▶ _EXERCISE AIM_
Nothing in the records should be changed in the copy, though the pictures must be left out.

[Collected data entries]

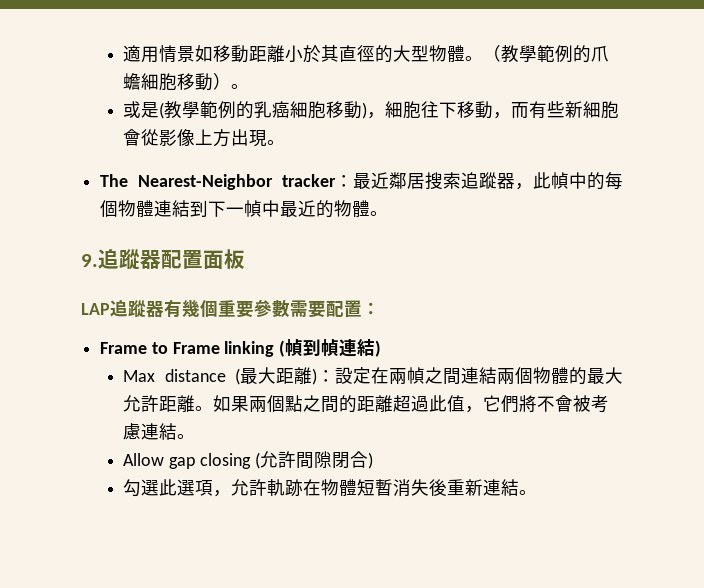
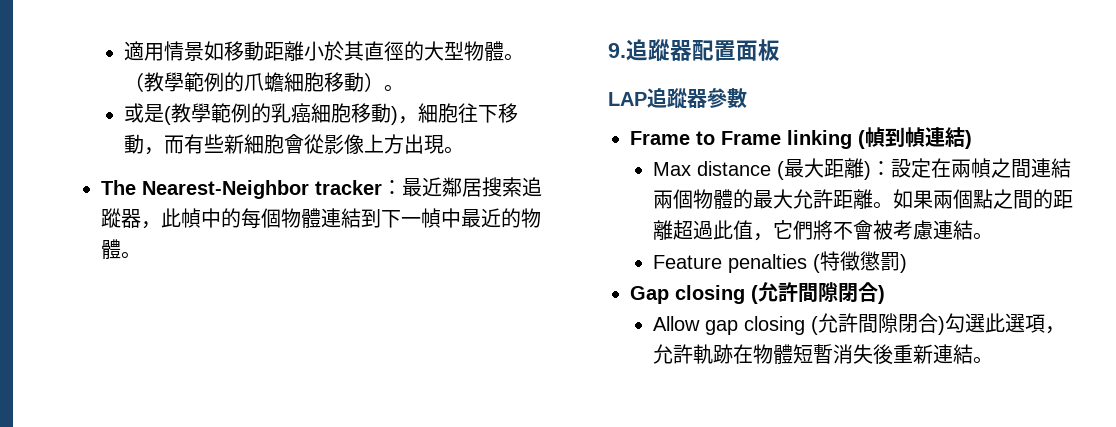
- LAP追蹤器有幾個重要參數需要配置：
+ LAP追蹤器參數
+ Feature penalties (特徵懲罰)
+ Gap closing (允許間隙閉合)
- Allow gap closing (允許間隙閉合)
- 勾選此選項，允許軌跡在物體短暫消失後重新連結。
+ Allow gap closing (允許間隙閉合)勾選此選項，允許軌跡在物體短暫消失後重新連結。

▶ _EXPECTED OUTPUT_
- LAP追蹤器有幾個重要參數需要配置：
+ LAP追蹤器參數
+ Feature penalties (特徵懲罰)
+ Gap closing (允許間隙閉合)
- Allow gap closing (允許間隙閉合)
- 勾選此選項，允許軌跡在物體短暫消失後重新連結。
+ Allow gap closing (允許間隙閉合)勾選此選項，允許軌跡在物體短暫消失後重新連結。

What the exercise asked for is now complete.